[[ Source data, beginning ]]
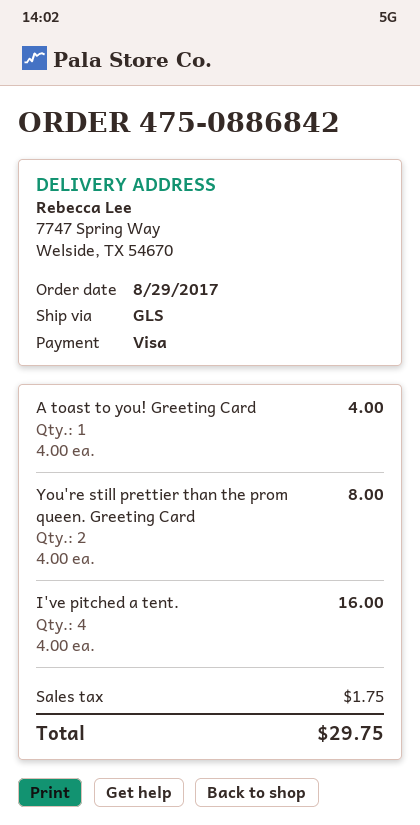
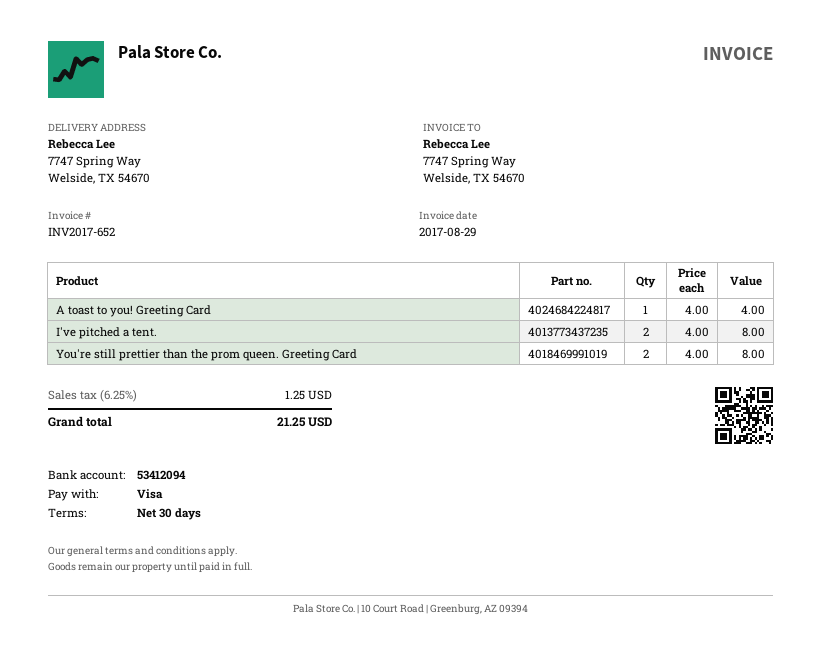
I've pitched a tent.: 4 x 4.00 = 16.00 -> 2 x 4.00 = 8.00
tax: 1.75 -> 1.25
total: 29.75 -> 21.25

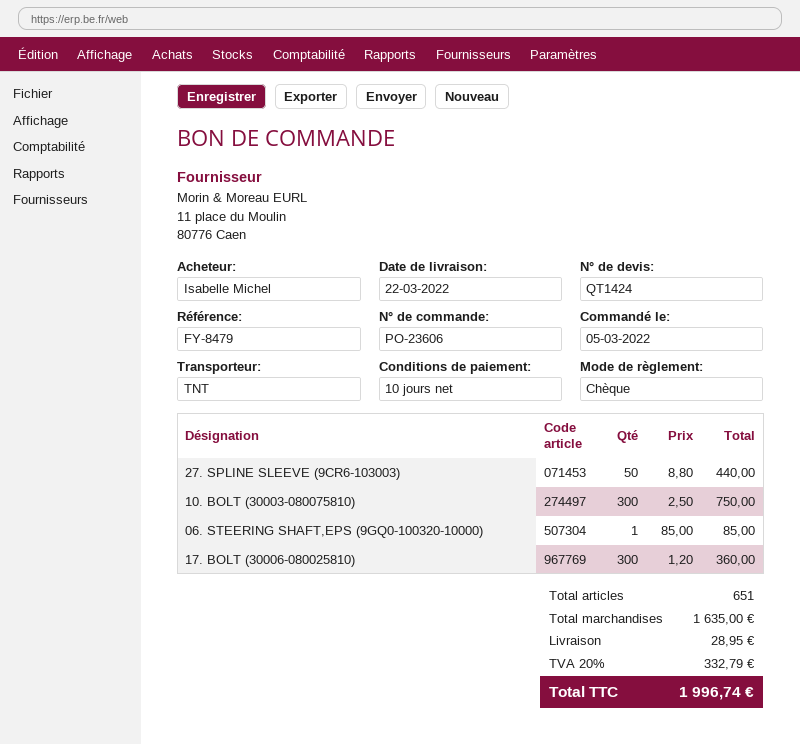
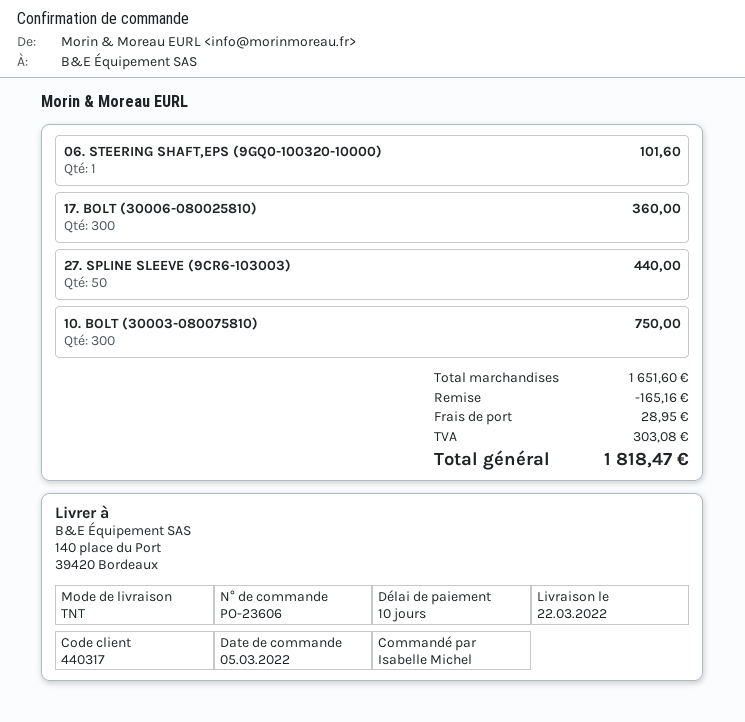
06. STEERING SHAFT,EPS (9GQ0-100320-10000): 1 for 85.00 -> 1 for 101.60
subtotal: 1635.00 -> 1651.60
discount: none -> 165.16
tax: 332.79 -> 303.08
total: 1996.74 -> 1818.47

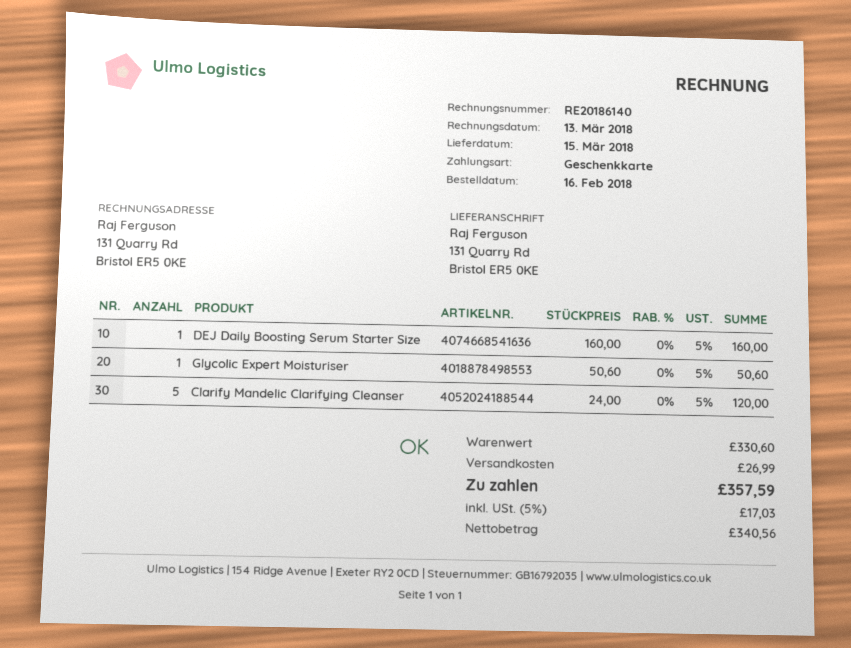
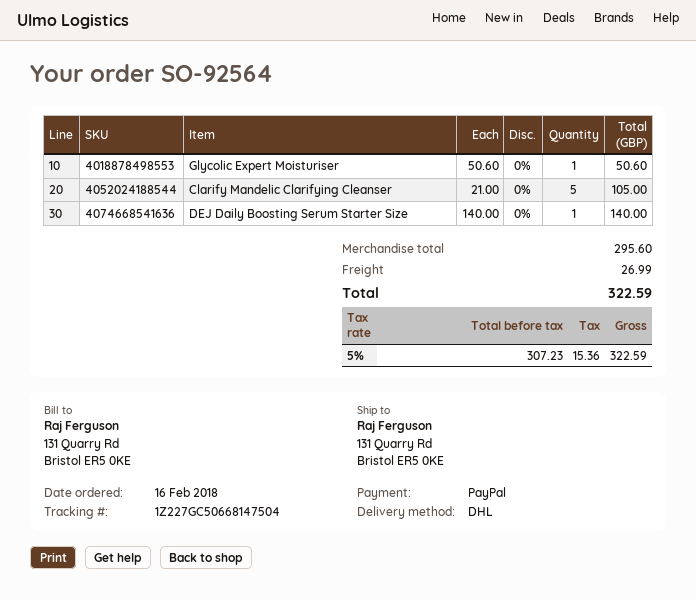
payment method: gift card -> PayPal
DEJ Daily Boosting Serum Starter Size: 1 x 160.00 = 160.00 -> 1 x 140.00 = 140.00
Clarify Mandelic Clarifying Cleanser: 5 x 24.00 = 120.00 -> 5 x 21.00 = 105.00
subtotal: 330.60 -> 295.60
net: 340.56 -> 307.23
tax: 5% = 17.03 -> 5% = 15.36
total: 357.59 -> 322.59

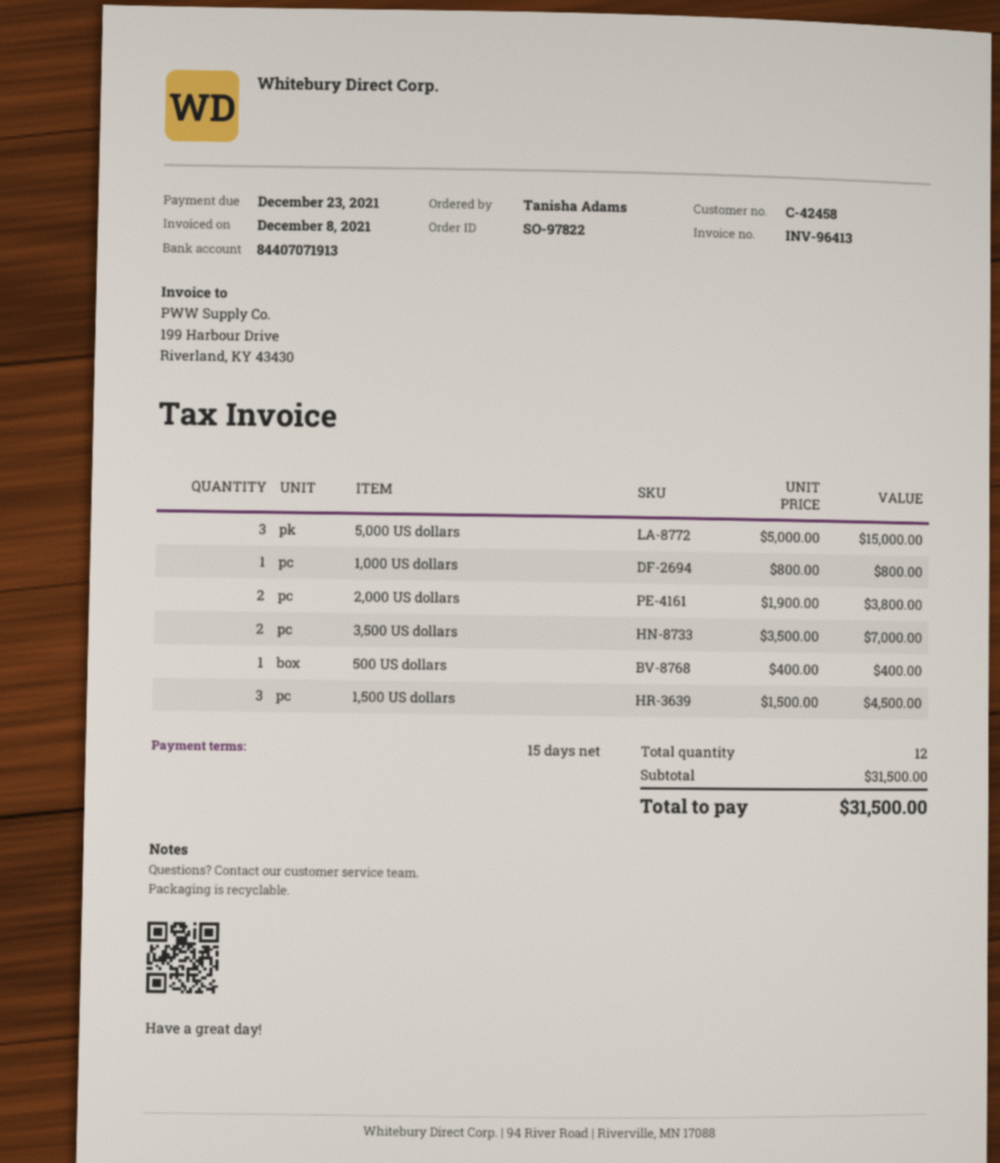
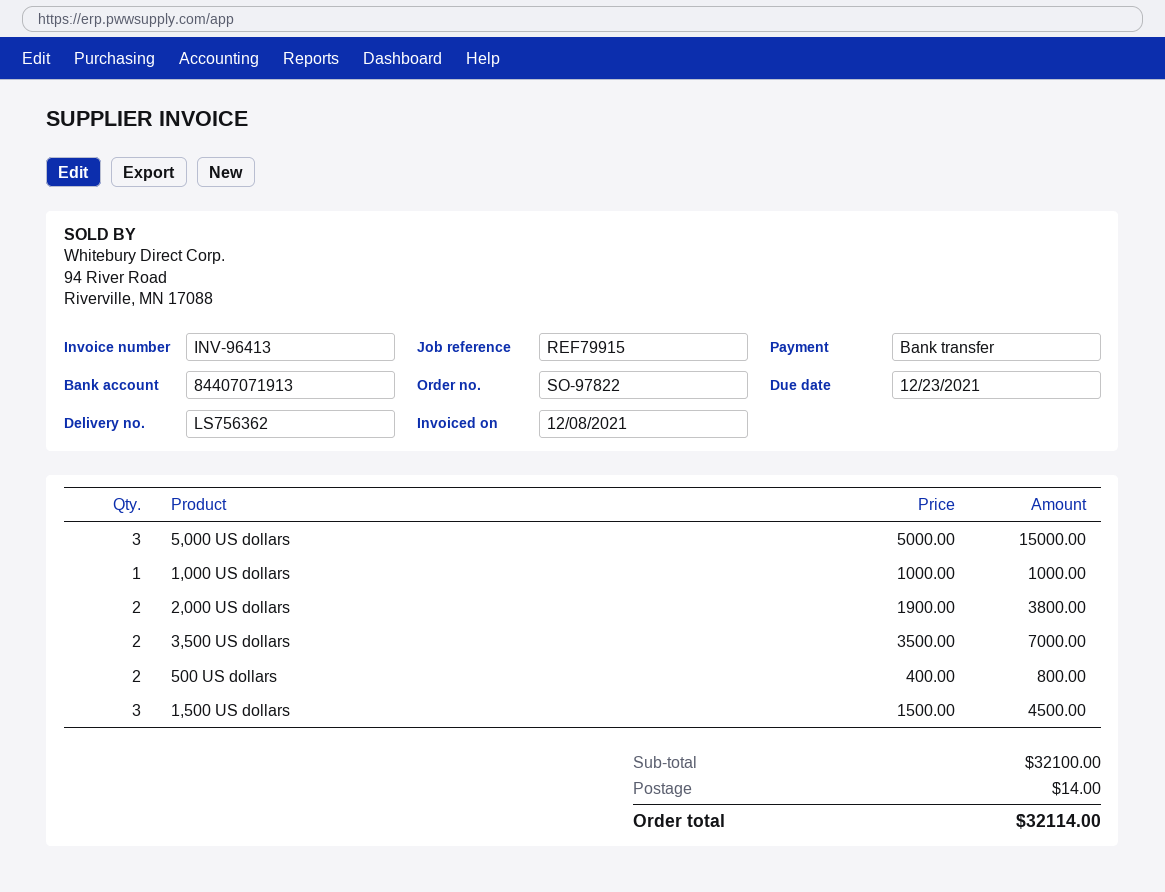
1,000 US dollars: 1 x 800.00 = 800.00 -> 1 x 1000.00 = 1000.00
500 US dollars: 1 x 400.00 = 400.00 -> 2 x 400.00 = 800.00
subtotal: 31500.00 -> 32100.00
shipping: none -> 14.00
total: 31500.00 -> 32114.00

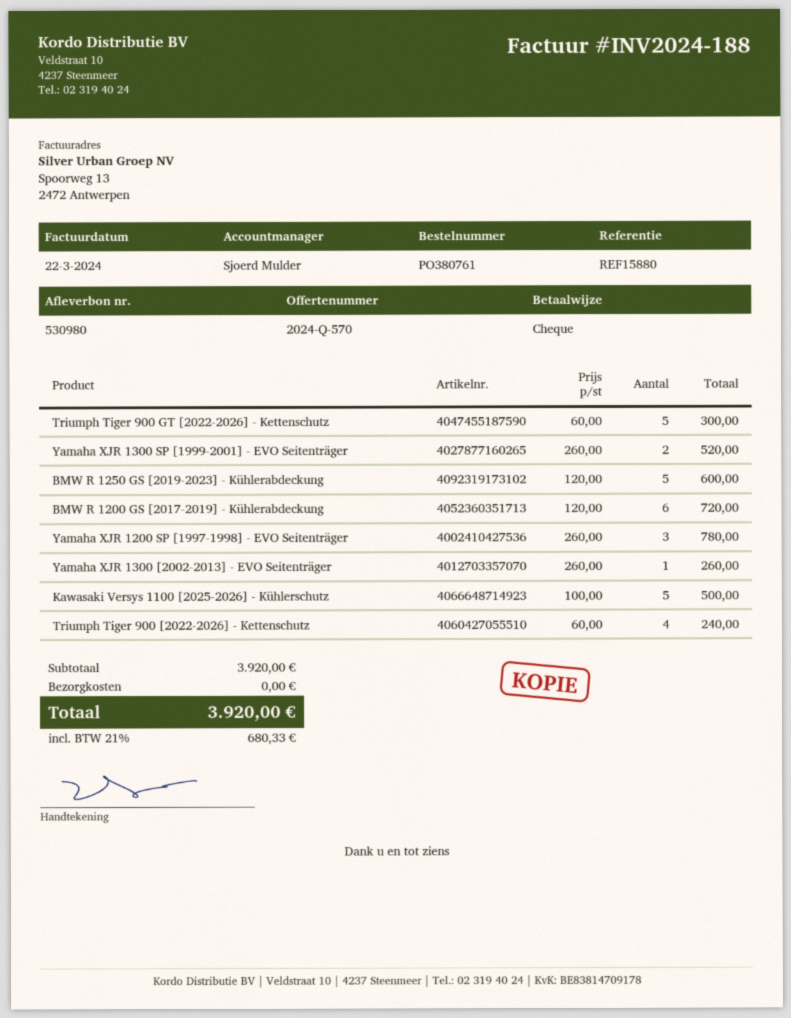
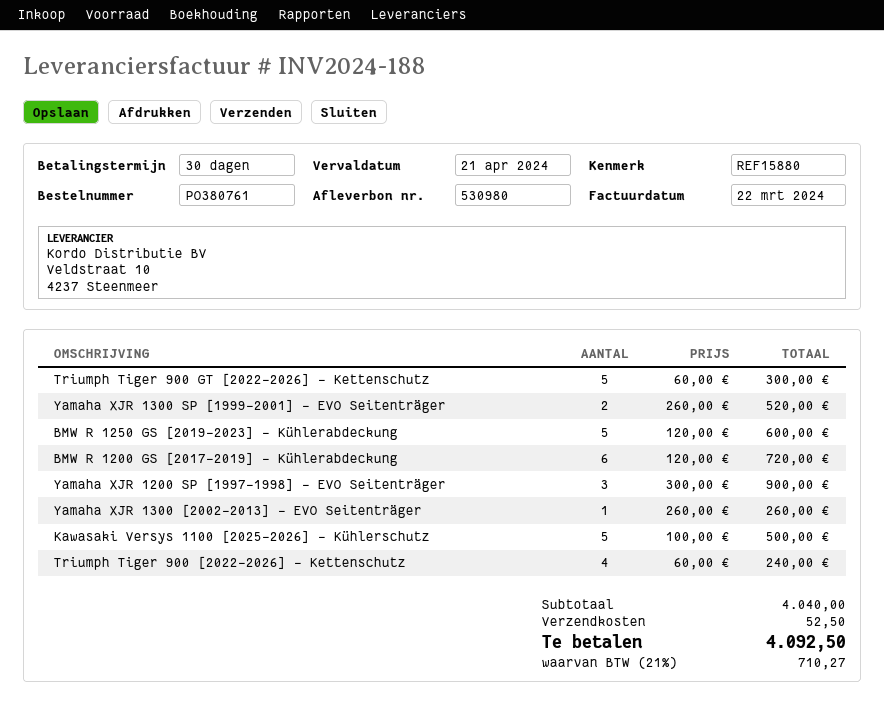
Yamaha XJR 1200 SP [1997-1998] - EVO Seitenträger: 3 x 260.00 = 780.00 -> 3 x 300.00 = 900.00
subtotal: 3920.00 -> 4040.00
shipping: 0.00 -> 52.50
tax: 21% = 680.33 -> 21% = 710.27
total: 3920.00 -> 4092.50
[[ Source data, end ]]
- **Task requirements**
No pictures belong in the output. Restate word for word only the lines from the one containing "06. STEERING SHAFT,EPS" to the end of the entries above.

- **Answer to this problem**
06. STEERING SHAFT,EPS (9GQ0-100320-10000): 1 for 85.00 -> 1 for 101.60
subtotal: 1635.00 -> 1651.60
discount: none -> 165.16
tax: 332.79 -> 303.08
total: 1996.74 -> 1818.47

payment method: gift card -> PayPal
DEJ Daily Boosting Serum Starter Size: 1 x 160.00 = 160.00 -> 1 x 140.00 = 140.00
Clarify Mandelic Clarifying Cleanser: 5 x 24.00 = 120.00 -> 5 x 21.00 = 105.00
subtotal: 330.60 -> 295.60
net: 340.56 -> 307.23
tax: 5% = 17.03 -> 5% = 15.36
total: 357.59 -> 322.59

1,000 US dollars: 1 x 800.00 = 800.00 -> 1 x 1000.00 = 1000.00
500 US dollars: 1 x 400.00 = 400.00 -> 2 x 400.00 = 800.00
subtotal: 31500.00 -> 32100.00
shipping: none -> 14.00
total: 31500.00 -> 32114.00

Yamaha XJR 1200 SP [1997-1998] - EVO Seitenträger: 3 x 260.00 = 780.00 -> 3 x 300.00 = 900.00
subtotal: 3920.00 -> 4040.00
shipping: 0.00 -> 52.50
tax: 21% = 680.33 -> 21% = 710.27
total: 3920.00 -> 4092.50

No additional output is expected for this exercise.